Já para não falar que, sendo as crianças consideradas como vítimas de violência doméstica quando expostas a um contexto de violência familiar, atento o estatuído no nº 1, alínea e) do art. 152º do Código Penal, então, seria pertinente pensar-se quem acautela os seus interesses numa eventual situação de suspensão provisória de processo, já que as mesmas enquanto menores de idade não podem dar o seu consentimento para a suspensão. Estaremos neste caso a assegurar o superior interesse das crianças?! É que na circunstância de haver um falhanço da suspensão provisória do processo crime serão revitimizadas as vítimas adultas e as vítimas crianças!
Portanto, recomendações para os agressores passearem com as vítimas durante o período de suspensão são conselhos que, a existirem, espelham a total falta de consciência do crime de violência doméstica enquanto crime violento e que correspondem a uma visão que se acredita dever ser erradicada e combatida pelas Secções Especializadas Integradas de Violência Doméstica do Núcleo de Ação Penal do Ministério Público precisamente enquanto unidades especializadas.
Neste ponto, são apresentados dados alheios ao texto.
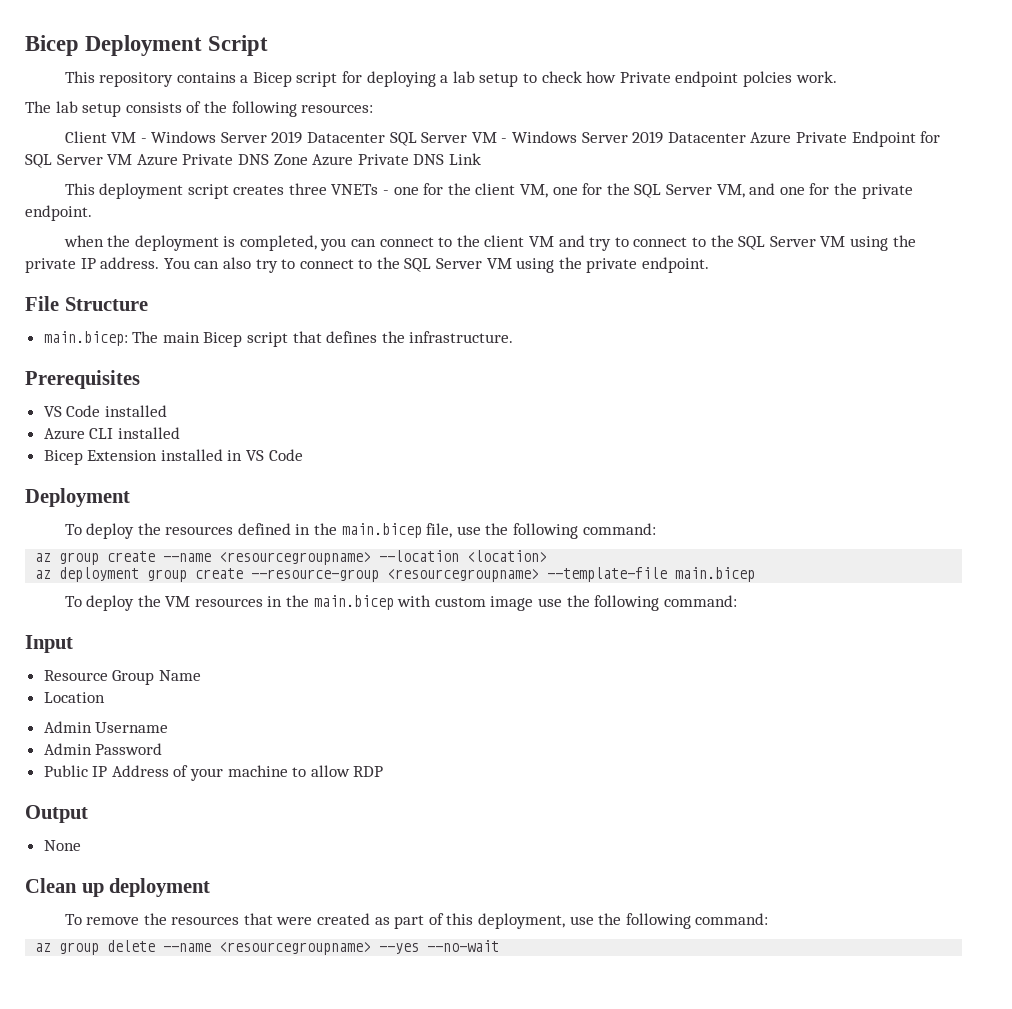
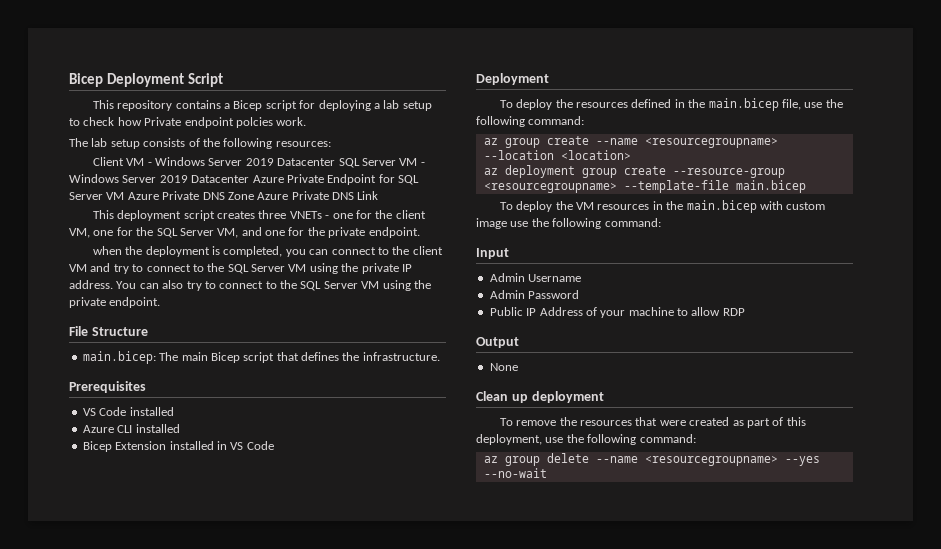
- Resource Group Name
- Location

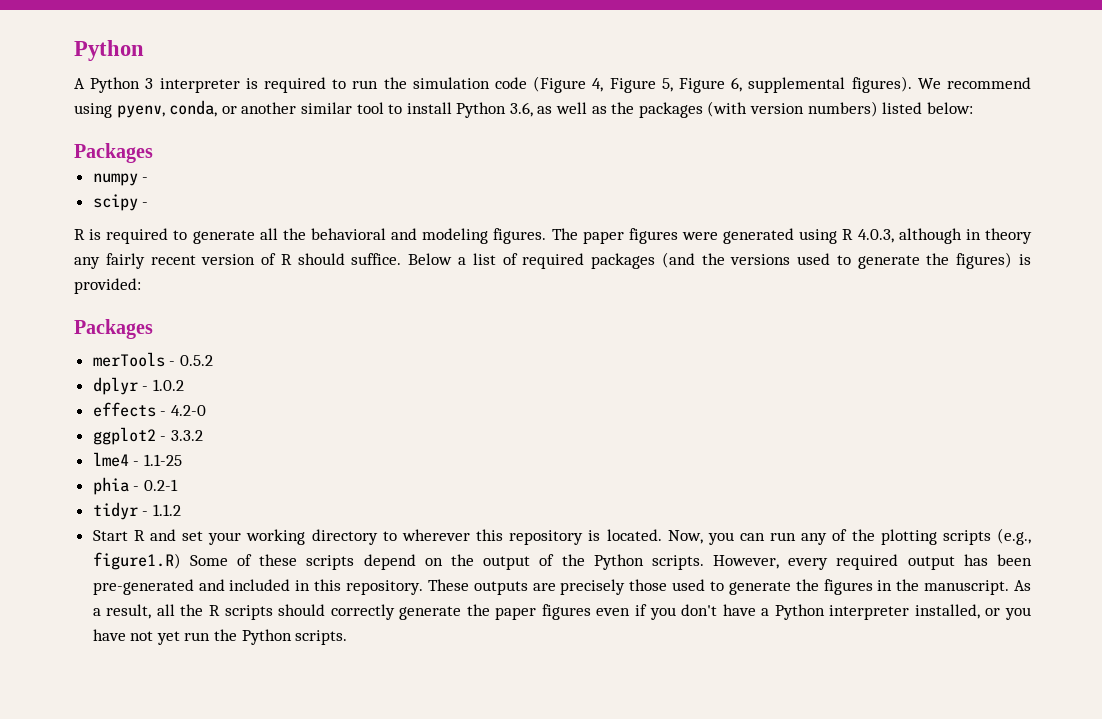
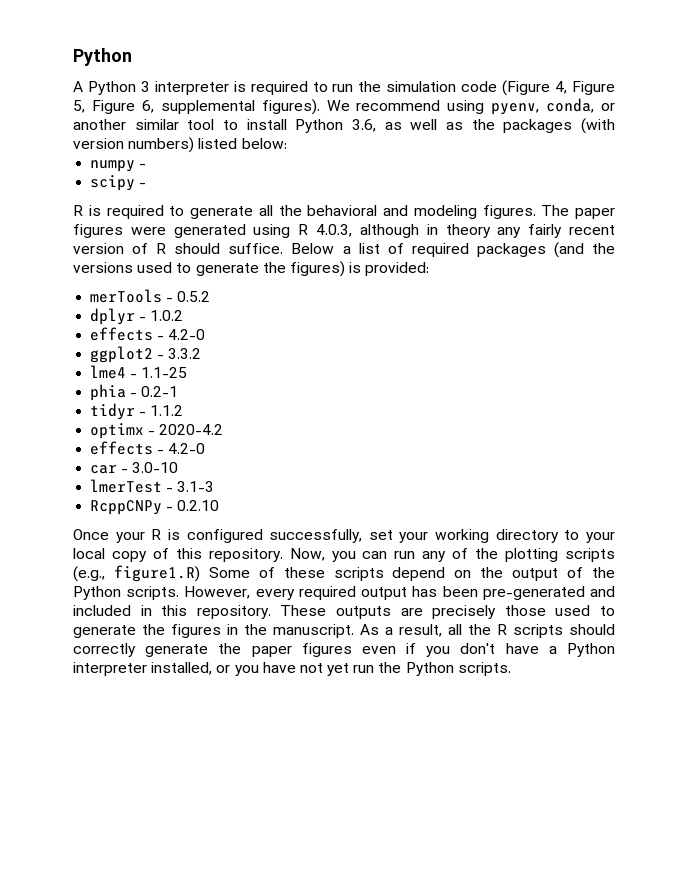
  We recommend using pyenv, conda, or another similar tool to install Python 3.6, as well as the packages (with version numbers) listed below:
- Packages
  Below a list of required packages (and the versions used to generate the figures) is provided:
- Packages
- Start R and set your working directory to wherever this repository is located.
+ optimx - 2020-4.2
+ effects - 4.2-0
+ car - 3.0-10
+ lmerTest - 3.1-3
+ RcppCNPy - 0.2.10
+ Once your R is configured successfully, set your working directory to your local copy of this repository.

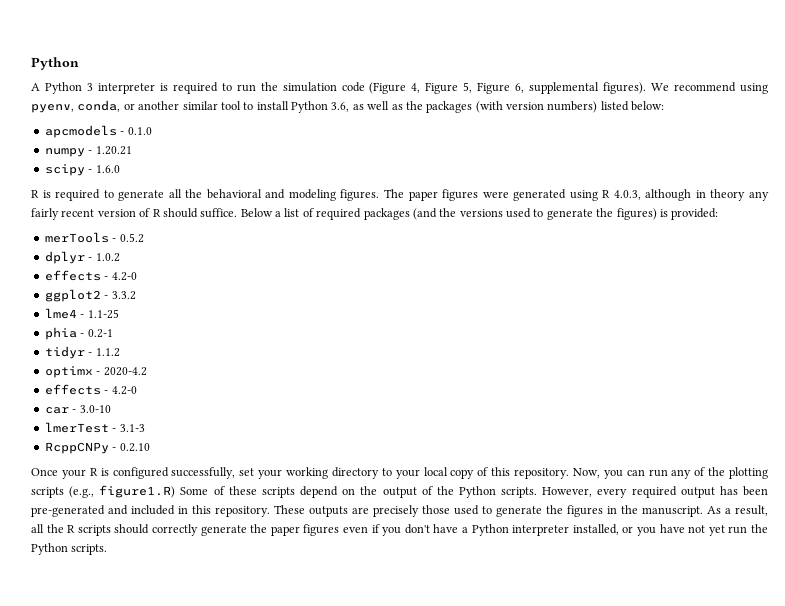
+ apcmodels - 0.1.0
- numpy -
+ numpy - 1.20.21
- scipy -
+ scipy - 1.6.0

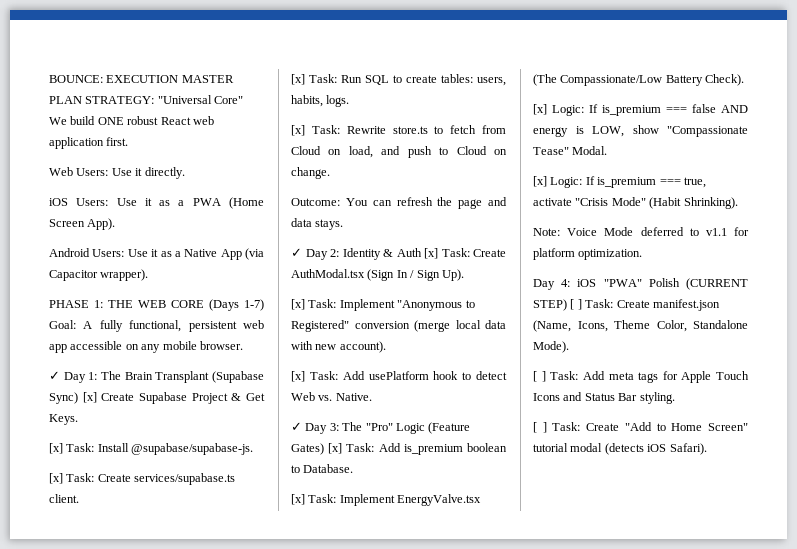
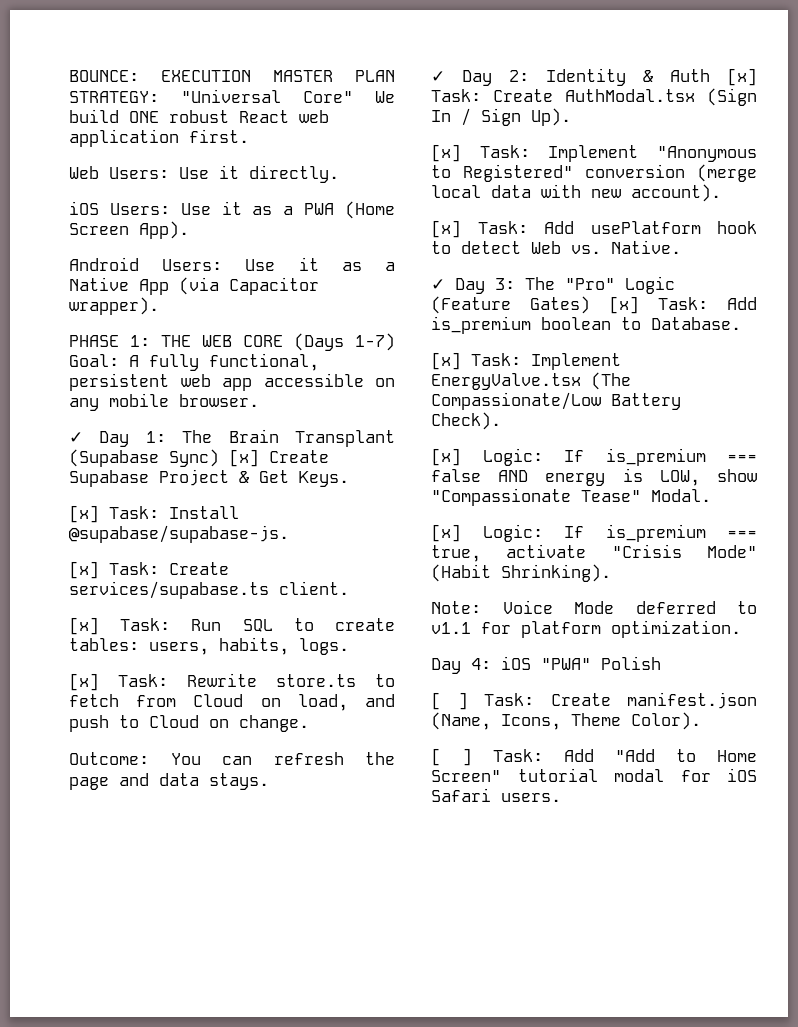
- Day 4: iOS "PWA" Polish (CURRENT STEP) [ ] Task: Create manifest.json (Name, Icons, Theme Color, Standalone Mode).
+ Day 4: iOS "PWA" Polish
+ [ ] Task: Create manifest.json (Name, Icons, Theme Color).
- [ ] Task: Add meta tags for Apple Touch Icons and Status Bar styling.
- [ ] Task: Create "Add to Home Screen" tutorial modal (detects iOS Safari).
+ [ ] Task: Add "Add to Home Screen" tutorial modal for iOS Safari users.

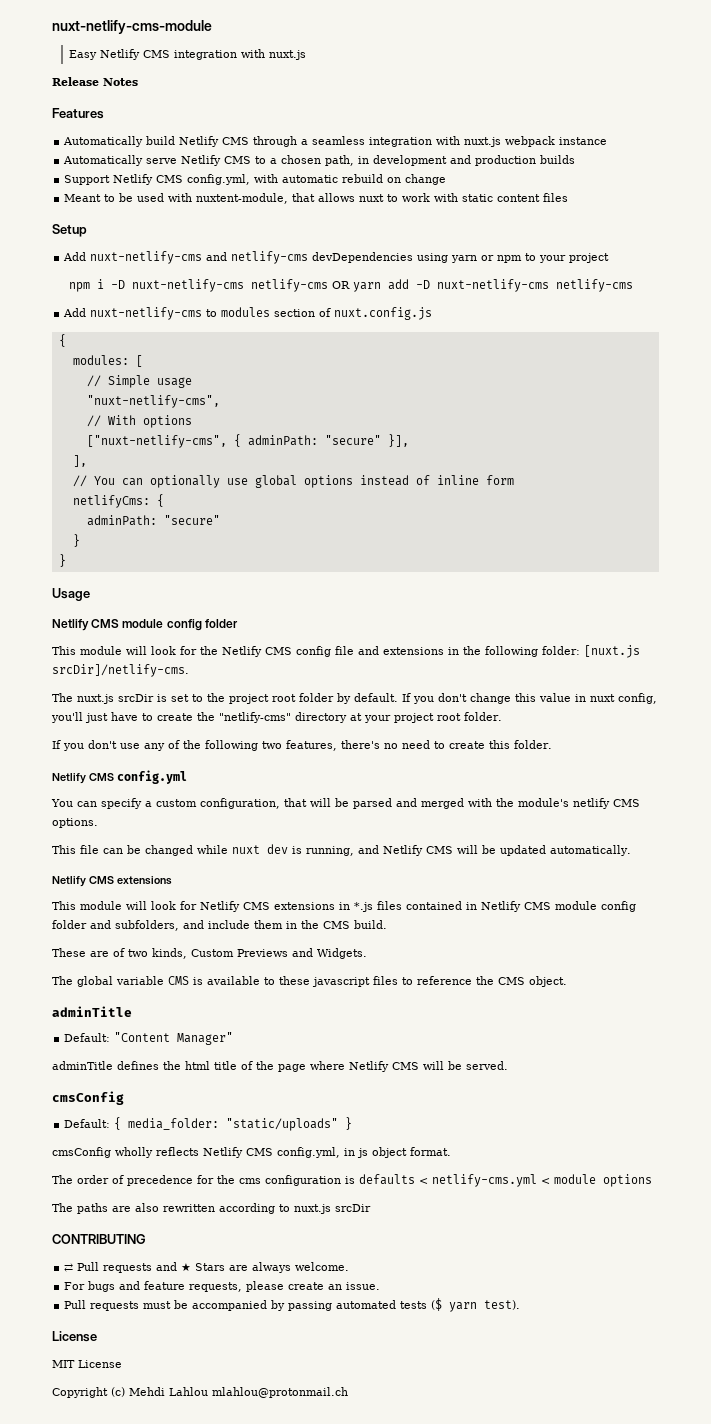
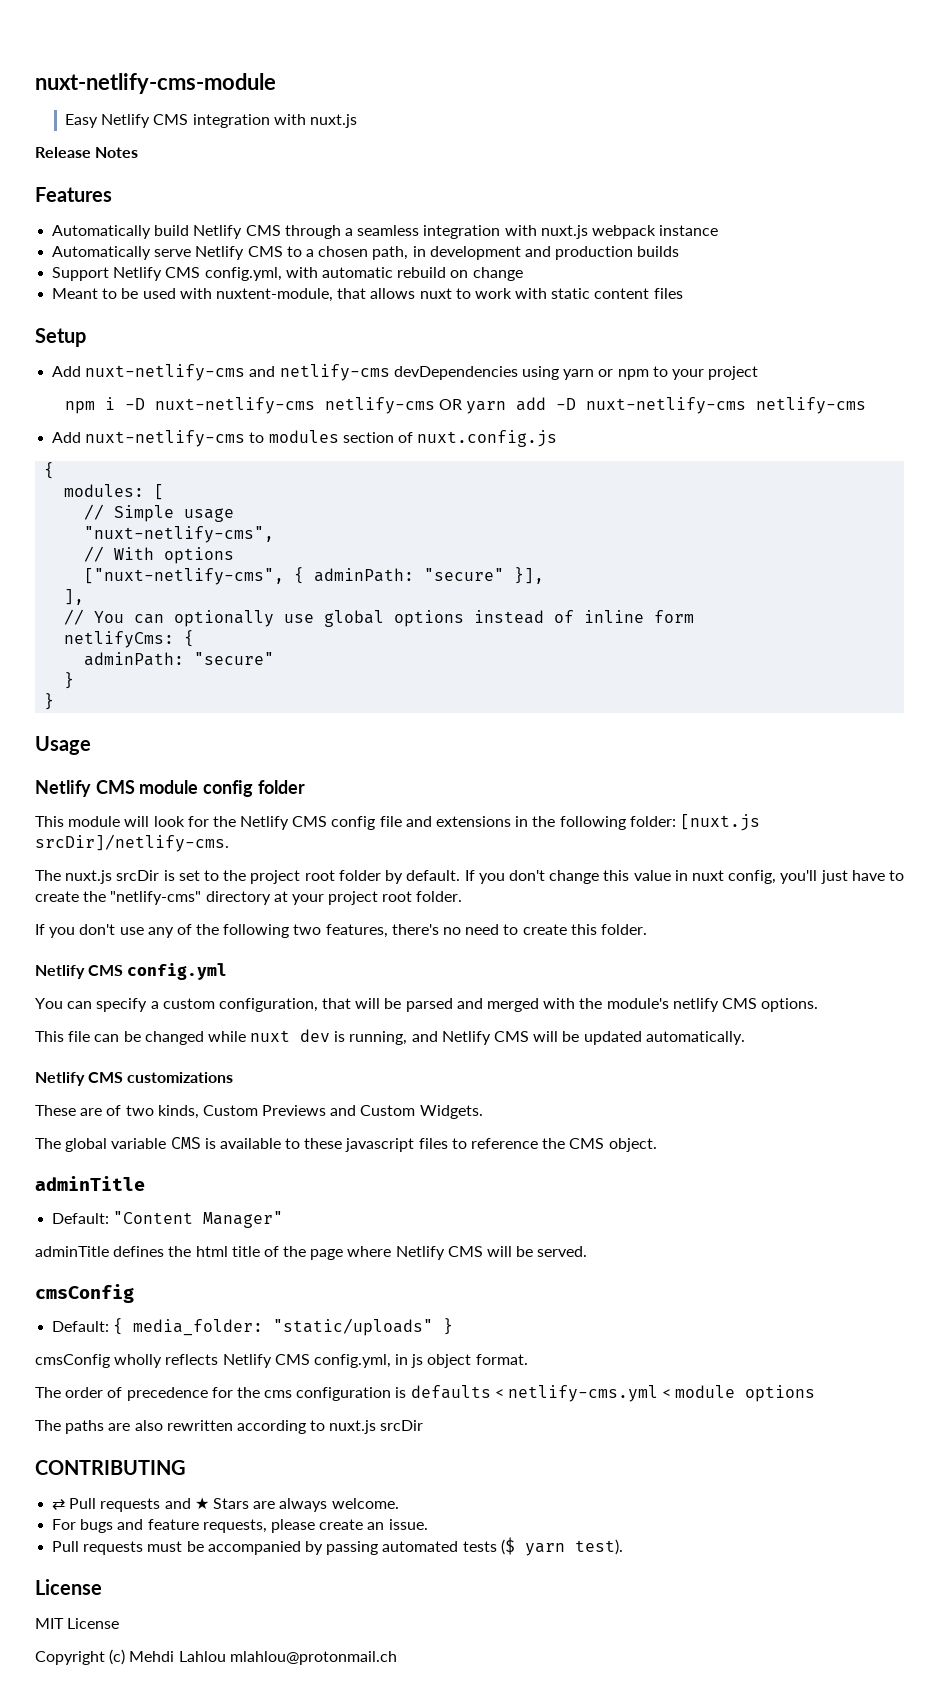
  This file can be changed while nuxt dev is running, and Netlify CMS will be updated automatically.
- Netlify CMS extensions
- This module will look for Netlify CMS extensions in *.js files contained in Netlify CMS module config folder and subfolders, and include them in the CMS build.
+ Netlify CMS customizations
- These are of two kinds, Custom Previews and Widgets.
+ These are of two kinds, Custom Previews and Custom Widgets.

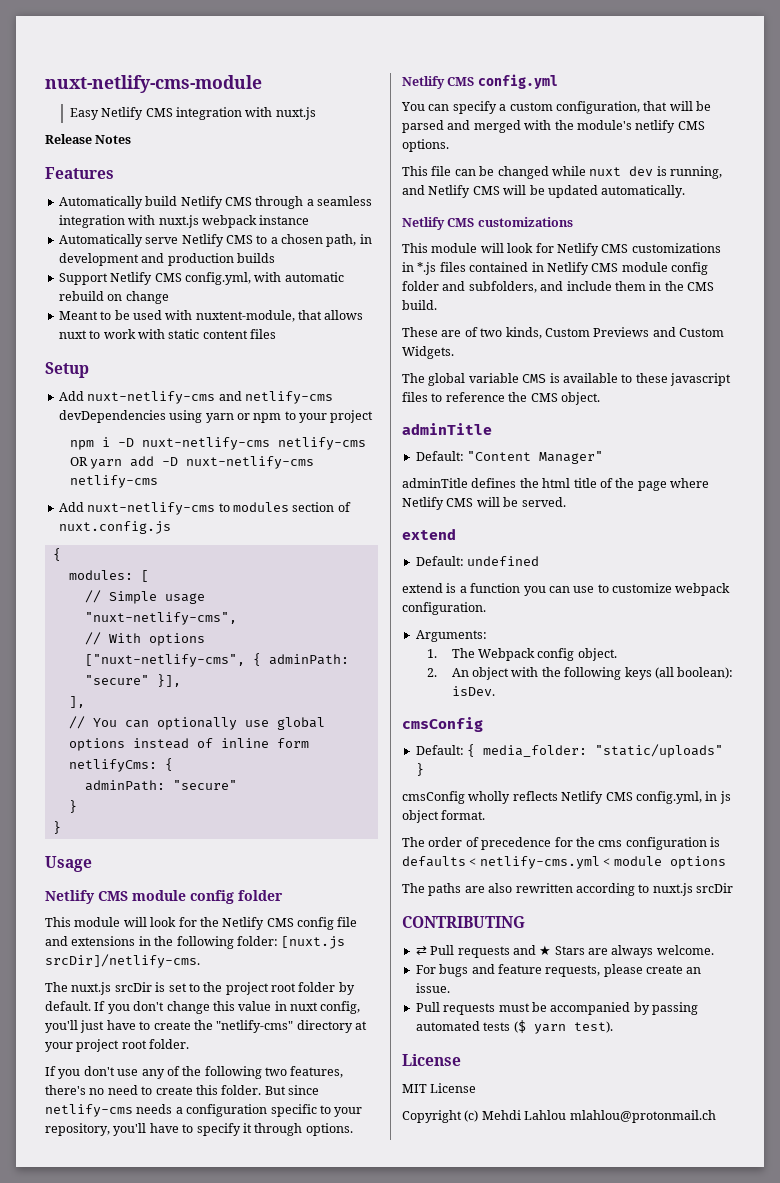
+ But since netlify-cms needs a configuration specific to your repository, you'll have to specify it through options.
+ This module will look for Netlify CMS customizations in *.js files contained in Netlify CMS module config folder and subfolders, and include them in the CMS build.
  adminTitle defines the html title of the page where Netlify CMS will be served.
+ extend
+ Default: undefined
+ extend is a function you can use to customize webpack configuration.
+ Arguments:
+ 1. The Webpack config object.
+ 2. An object with the following keys (all boolean): isDev.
A suspensão provisória do processo crime de violência doméstica não teria mal nenhum se não estivéssemos perante um crime violento, mas estamos! E esta é mais uma forma de continuar a domesticar e tratar como pequenino um dos maiores flagelos da nossa sociedade.
O crime de violência doméstica, enquanto crime violento, exige uma intervenção e proatividade do Ministério público que não se coaduna com um acordo realizado entre os intervenientes de um processo de violência doméstica. Ainda que inconscientemente, com o mecanismo da suspensão provisória do processo, continuamos a transmitir a ideia da impunidade da violência à sociedade e aos agressores, o que é impensável!
Um artigo de opinião da advogada Ana Leonor Marciano, especialista em direitos humanos, violência de género, violência doméstica e direitos das crianças.